Here’s what the most recent actuarial valuation (reflecting data as of January 1, 2009) shows for the health of the City’s pension funds in aggregate (the police, fire, and non-uniformed funds): $334 million in assets for $989 million in liabilities. That translates into a shortfall of $655 million and a funded ratio of 34%. City officials are somewhat relieved that the liabilities did not top $1 billion, which means the unfunded liability total was about $50 million less than expected.

Don’t pop the champagne corks yet.

Comparing these numbers to the previous actuarial valuation as of January 1, 2007 reveals that assets have fallen by $41 million, liabilities have grown $90 million, and thus the unfunded liability has grown by $131 million. The funded ratio was 42% then.

Of course, the real picture could be worse since the valuation reflects the values from the start of 2009. Let’s assume that the 2009 valuation has held as of now.
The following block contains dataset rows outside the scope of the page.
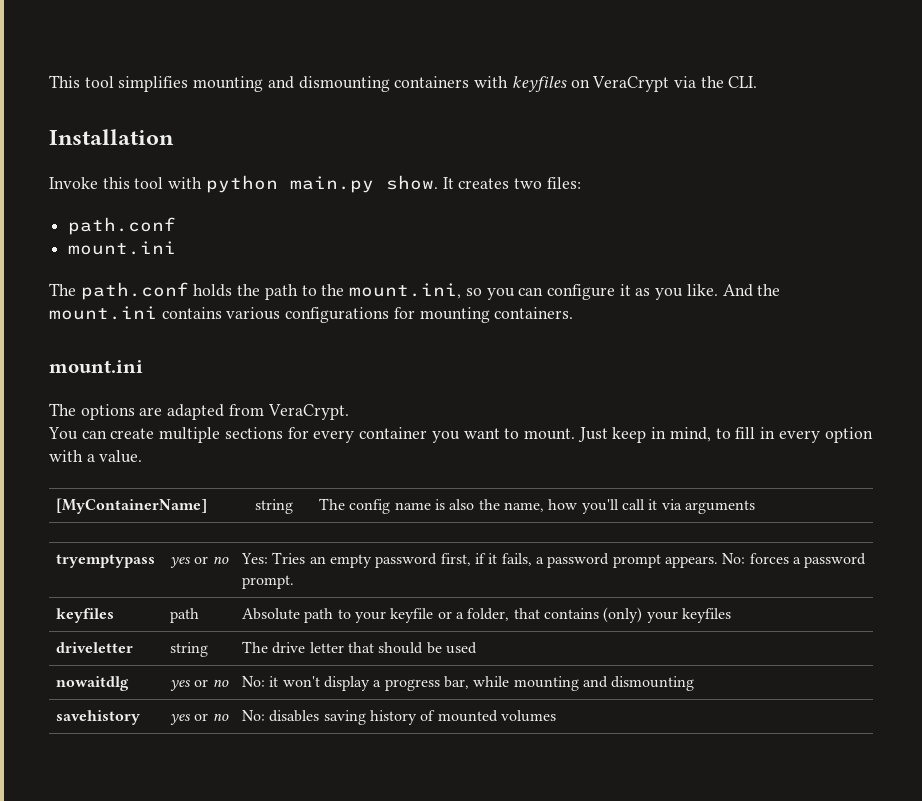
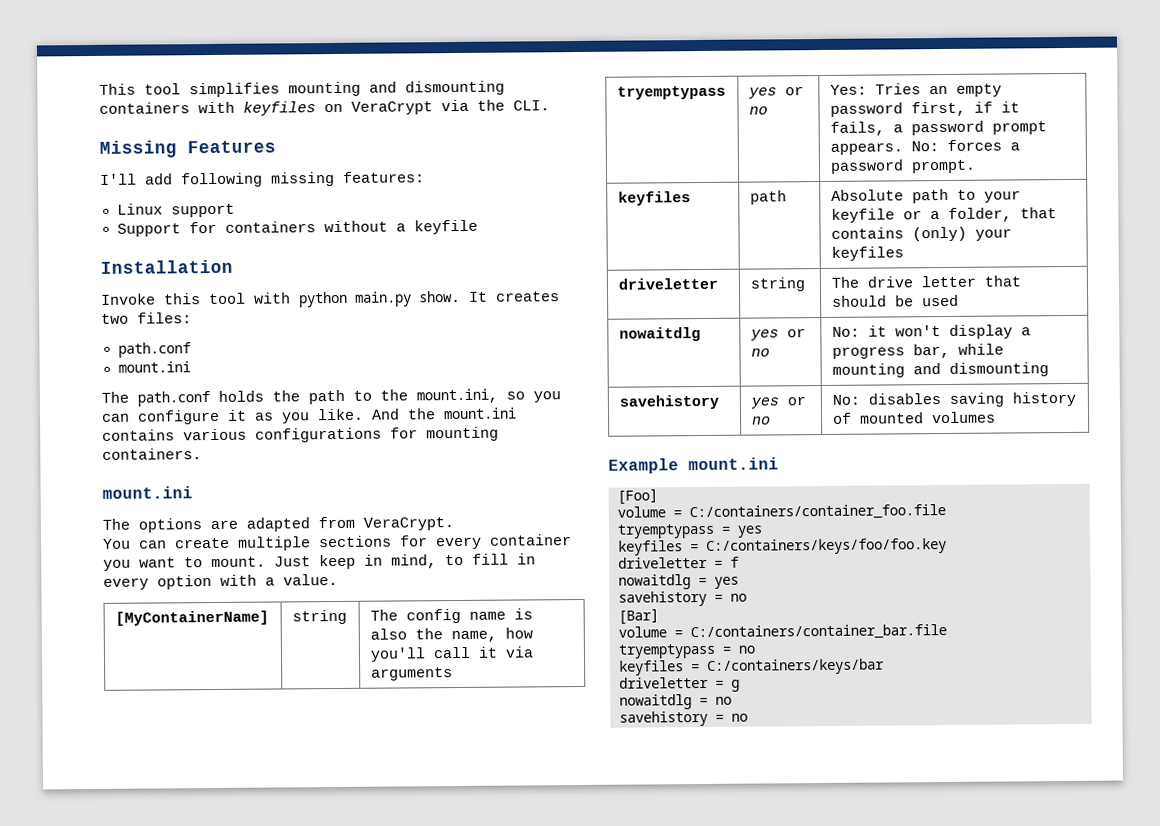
+ Missing Features
+ I'll add following missing features:
+ Linux support
+ Support for containers without a keyfile
+ Example mount.ini
+ [Foo]
+ volume = C:/containers/container_foo.file
+ tryemptypass = yes
+ keyfiles = C:/containers/keys/foo/foo.key
+ driveletter = f
+ nowaitdlg = yes
+ savehistory = no
+ [Bar]
+ volume = C:/containers/container_bar.file
+ tryemptypass = no
+ keyfiles = C:/containers/keys/bar
+ driveletter = g
+ nowaitdlg = no
+ savehistory = no

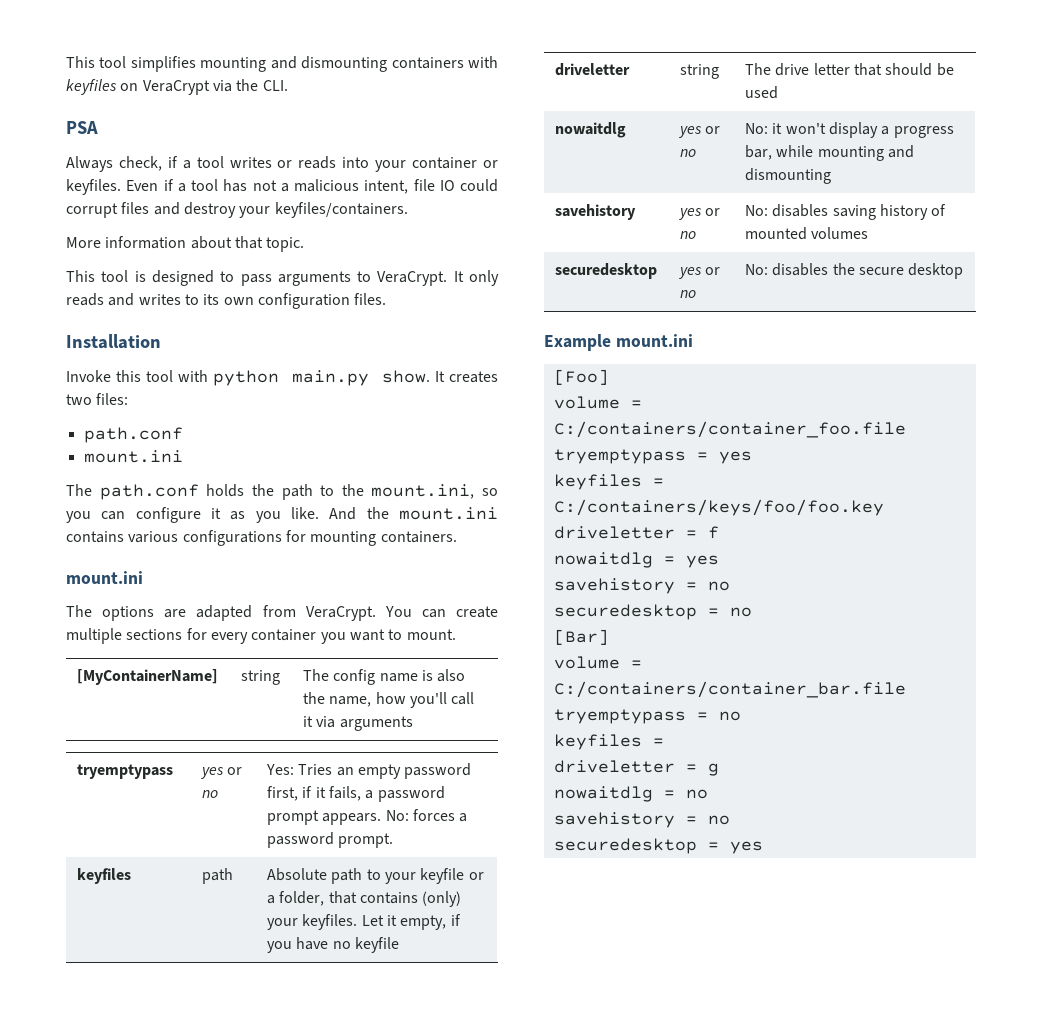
- Missing Features
- I'll add following missing features:
- Linux support
- Support for containers without a keyfile
+ PSA
+ Always check, if a tool writes or reads into your container or keyfiles. Even if a tool has not a malicious intent, file IO could corrupt files and destroy your keyfiles/containers.
+ More information about that topic.
+ This tool is designed to pass arguments to VeraCrypt. It only reads and writes to its own configuration files.
- The options are adapted from VeraCrypt.
- You can create multiple sections for every container you want to mount. Just keep in mind, to fill in every option with a value.
+ The options are adapted from VeraCrypt. You can create multiple sections for every container you want to mount.
- keyfiles | path | Absolute path to your keyfile or a folder, that contains (only) your keyfiles
+ keyfiles | path | Absolute path to your keyfile or a folder, that contains (only) your keyfiles. Let it empty, if you have no keyfile
+ securedesktop | yes or no | No: disables the secure desktop
+ securedesktop = no
  tryemptypass = no
- keyfiles = C:/containers/keys/bar
+ keyfiles =
+ securedesktop = yes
What does that mean for the parking garage lease plan? Recall that the City has to demonstrate that the pensions are 50% funded in order to avoid a state takeover of the funds. With $989 million in liabilities, the lease plan would have to net $160 million and, when combined with the $334 million in reported assets, the funded ratio would attain the 50% target ($494 million/$989 million).

The 50% level would save Pittsburgh from a takeover, but it would not change the fact that Pittsburgh’s pensions are still among the lowest funded in the country. In 2008 the Center for State and Local Government Excellence ranked Pittsburgh 82nd out of 84 locally administered pension plans, and found only two others with a funded ratio of 50% or lower.